By the way, you shouldn’t valorize writers and writing too much, because writing can have strange effects on the mind. In Michael Chabon’s Wonder Boys, Grady Tripp describes “the midnight disease” that writers suffer from,
[…] which started out as a simple feeling of disconnection from other people, an inability to ‘fit in’ by no means unique to writers, a sense of envy and of unbridgeable distance like that felt by someone tossing a restless pillow in a world full of sleepers. Very quickly, though, what happened with the midnight disease was that you began actually to crave this feeling of apartness, to cultivate and even flourish within it. You pushed yourself farther and farther and farther apart until one black day you woke to discover that you yourself had become the chief object of your hostile gaze.
And I don’t think this unique to writer: programmers, hackers, engineers, scientists, and others probably feel too: all the people who, like Gollum in The Lord of the Rings, still desire to walk free under the sun even as they are compelled to return to darkness and solitude. The solitude is what it takes to do the work: but for writers, they’re writing about people, which is odd that one needs to get away from people to describe people, but it’s nonetheless true for many of us.

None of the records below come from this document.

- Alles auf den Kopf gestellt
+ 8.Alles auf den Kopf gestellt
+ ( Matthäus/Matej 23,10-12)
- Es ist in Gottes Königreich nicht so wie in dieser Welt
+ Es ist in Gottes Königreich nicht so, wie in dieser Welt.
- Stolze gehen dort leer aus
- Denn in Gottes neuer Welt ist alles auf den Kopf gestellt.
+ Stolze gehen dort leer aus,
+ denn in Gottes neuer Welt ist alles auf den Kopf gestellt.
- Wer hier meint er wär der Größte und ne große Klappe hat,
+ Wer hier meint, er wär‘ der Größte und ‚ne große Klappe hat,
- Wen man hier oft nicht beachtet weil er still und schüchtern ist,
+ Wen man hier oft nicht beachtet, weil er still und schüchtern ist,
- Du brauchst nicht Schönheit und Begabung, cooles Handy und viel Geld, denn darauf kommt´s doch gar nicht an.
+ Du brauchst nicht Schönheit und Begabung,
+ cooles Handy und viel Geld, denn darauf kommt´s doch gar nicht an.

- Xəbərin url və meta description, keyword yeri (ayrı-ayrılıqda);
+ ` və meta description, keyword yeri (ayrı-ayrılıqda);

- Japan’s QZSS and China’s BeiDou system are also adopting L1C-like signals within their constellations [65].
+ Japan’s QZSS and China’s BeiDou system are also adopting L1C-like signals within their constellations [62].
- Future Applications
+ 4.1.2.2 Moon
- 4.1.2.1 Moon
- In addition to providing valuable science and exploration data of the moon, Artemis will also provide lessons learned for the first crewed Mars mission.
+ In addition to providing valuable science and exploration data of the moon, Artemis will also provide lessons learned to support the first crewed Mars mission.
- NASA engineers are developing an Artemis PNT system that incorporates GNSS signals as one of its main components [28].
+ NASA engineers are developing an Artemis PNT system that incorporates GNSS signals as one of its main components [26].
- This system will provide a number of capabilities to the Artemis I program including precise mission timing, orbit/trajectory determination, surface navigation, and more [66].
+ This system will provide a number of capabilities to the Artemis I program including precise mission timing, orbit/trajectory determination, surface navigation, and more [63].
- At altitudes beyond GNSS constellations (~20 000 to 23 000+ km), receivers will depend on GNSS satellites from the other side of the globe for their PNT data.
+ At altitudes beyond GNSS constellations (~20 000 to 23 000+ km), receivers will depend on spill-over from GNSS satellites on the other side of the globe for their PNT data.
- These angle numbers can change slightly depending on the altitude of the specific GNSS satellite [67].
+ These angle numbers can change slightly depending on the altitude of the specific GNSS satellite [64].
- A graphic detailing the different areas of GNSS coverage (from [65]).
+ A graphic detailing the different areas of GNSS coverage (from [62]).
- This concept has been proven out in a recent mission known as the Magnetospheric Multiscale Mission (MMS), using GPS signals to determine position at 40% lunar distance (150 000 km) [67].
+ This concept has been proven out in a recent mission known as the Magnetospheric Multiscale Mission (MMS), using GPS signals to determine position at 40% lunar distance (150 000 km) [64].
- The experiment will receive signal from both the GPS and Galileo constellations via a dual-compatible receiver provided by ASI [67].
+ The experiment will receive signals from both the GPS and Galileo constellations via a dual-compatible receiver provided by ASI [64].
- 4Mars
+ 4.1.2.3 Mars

By the way, most of those delicious quotes come from DevonThink Pro, but they’re still evidence that I’ve done a certain amount of reading and thinking about writing that enabled me to write this post over an hour or so (back to Slate: “It’s obviously a huge help to write about a subject you know well”). If I was 19 and writing this post, I simply wouldn’t have been able to write it. Not like this, anyway. If you look at the blog archives—I discourage you, but if you must, you must—and compare early posts to the posts I write these days, there simply is no comparison. That’s because I’ve learned how to write blog posts effectively, or somewhat effectively, anyway. I’m capable of doing things now that I simply couldn’t do then. Want to really write faster? You can teach yourself how in ten years.